I do my best at this thing called grass farming, but frankly, I'm quite the novice. My husband, Bob, is a wealth of knowledge and my main advisor. He has an animal science degree from NDSU, been a dairyman for many years, and now uses intensive grazing methods on the organic farm where he works raising grass-fed beef. I have books and magazines, but I like just asking Bob the most. :)
Today I made some shepherding decisions. The sheep have been in paddock #1 for about a month, and its looking pretty chewed down. On the other hand, paddocks 2 and 3 are looking lush with grass and some weeds. This morning saw Elizabeth, Karl and I out with various tools working on the fence line east of the barn.
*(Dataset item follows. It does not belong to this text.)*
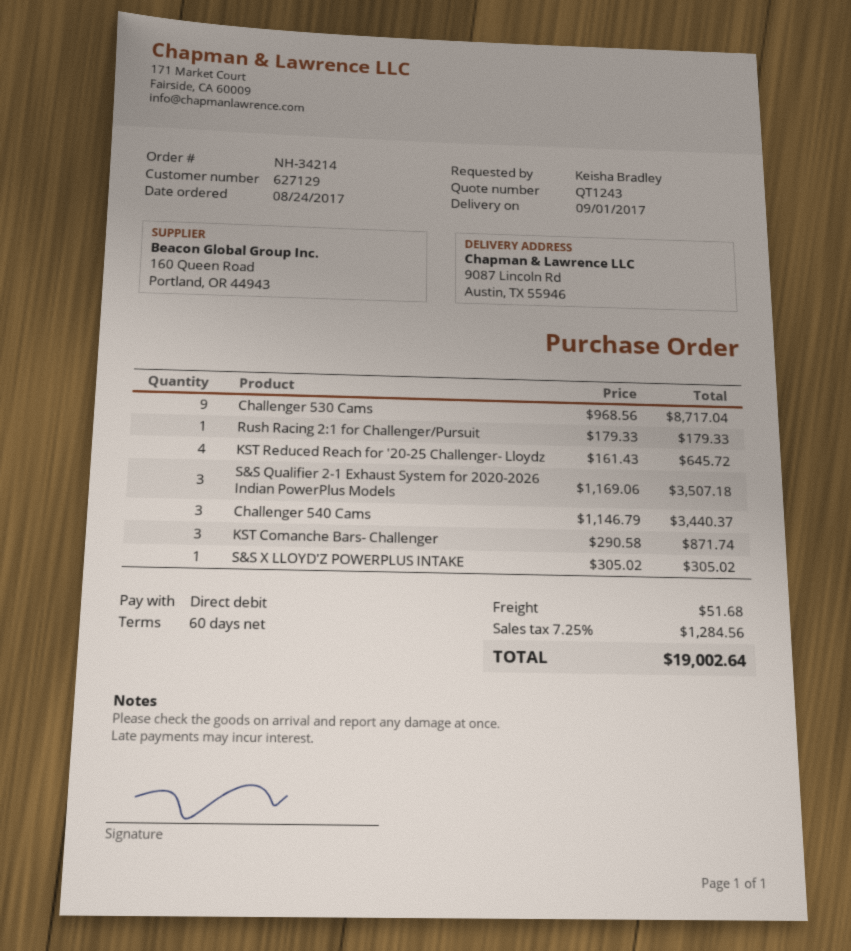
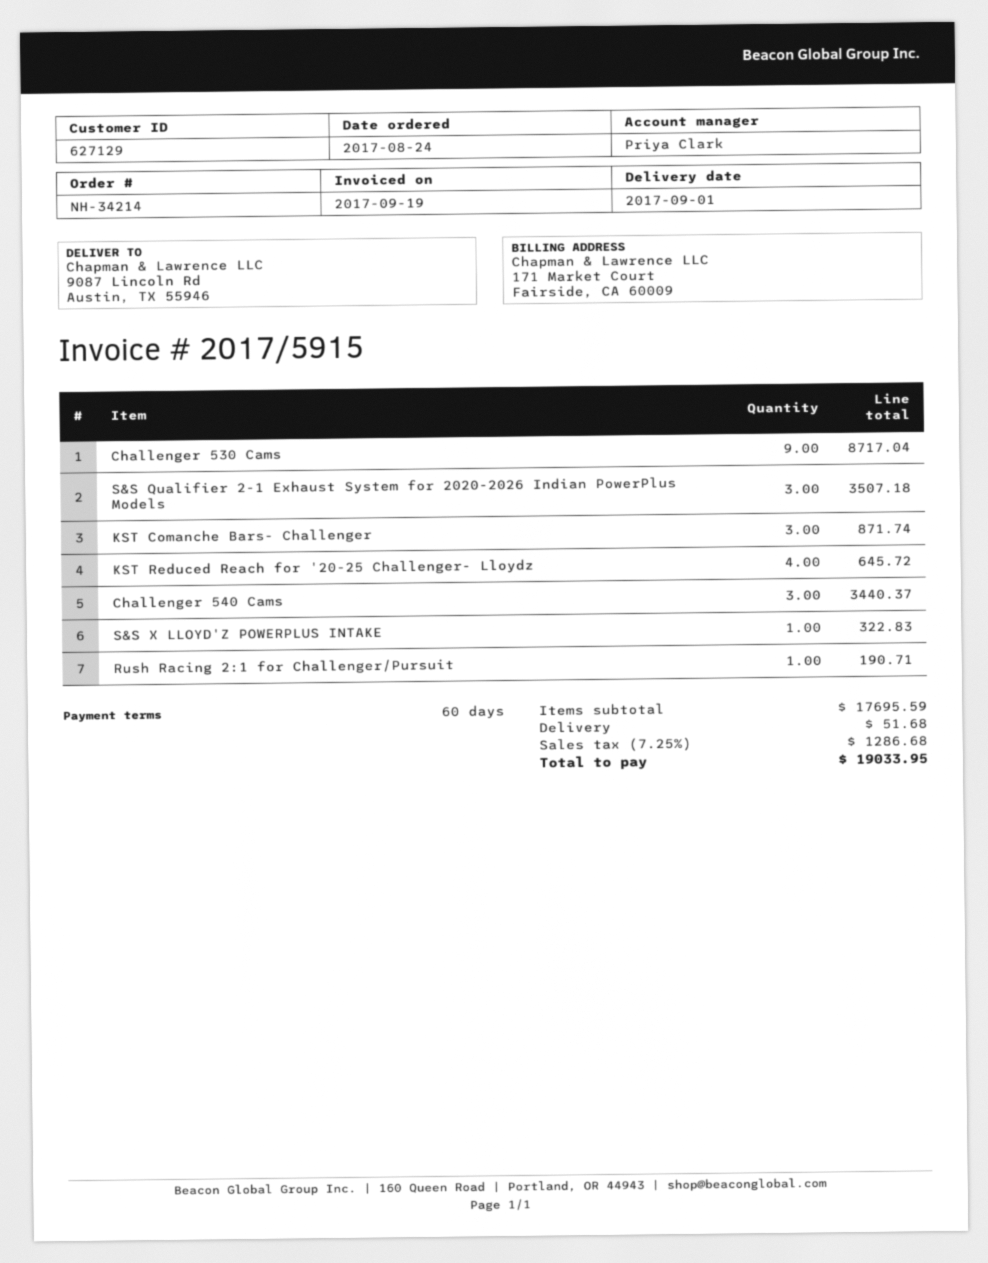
Rush Racing 2:1 for Challenger/Pursuit: 1 for 179.33 -> 1 for 190.71
S&S X LLOYD'Z POWERPLUS INTAKE: 1 for 305.02 -> 1 for 322.83
tax: 7.25% = 1284.56 -> 7.25% = 1286.68
total: 19002.64 -> 19033.95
Sheep are quite good at escaping through a less-than-secure fence, and we have several places not very secure.
Karl cut a hog panel, drove two steel posts in and attached the panel to finish off the far east end gap between a gate and the outer fence. (we have a great 6-string barbed fence around the perimeter of the pasture/paddocks.)
Meanwhile, Elizabeth was adding a wire fence (specific kind unknown to me and Bob's not here) to another area, and I drilled some boards to support fence around the waterer that the hogs had torn down last spring.
It was hot but the mosquitos are horrible so we are in long-sleeved shirts and jeans. . .and hoods, too, in Karl's case.
This is a roll of wire fence we found out in the trees. It has come in very handy. The farm had old, wooden fence for horses when we bought the place. It had served well but has now fallen apart and time to replace with something stronger and good for sheep. One day paddocks 2 and 3 will get seperated with a functional fence, too.
The first picture at the top of the blog is the sheep in paddock 1 as I'm circling around them to switch pastures. They got all excited and ran through the gate. About 20 to 30 feet into the new paddock they abruptly stopped and dropped their heads. Aaah. New pasture; life is good.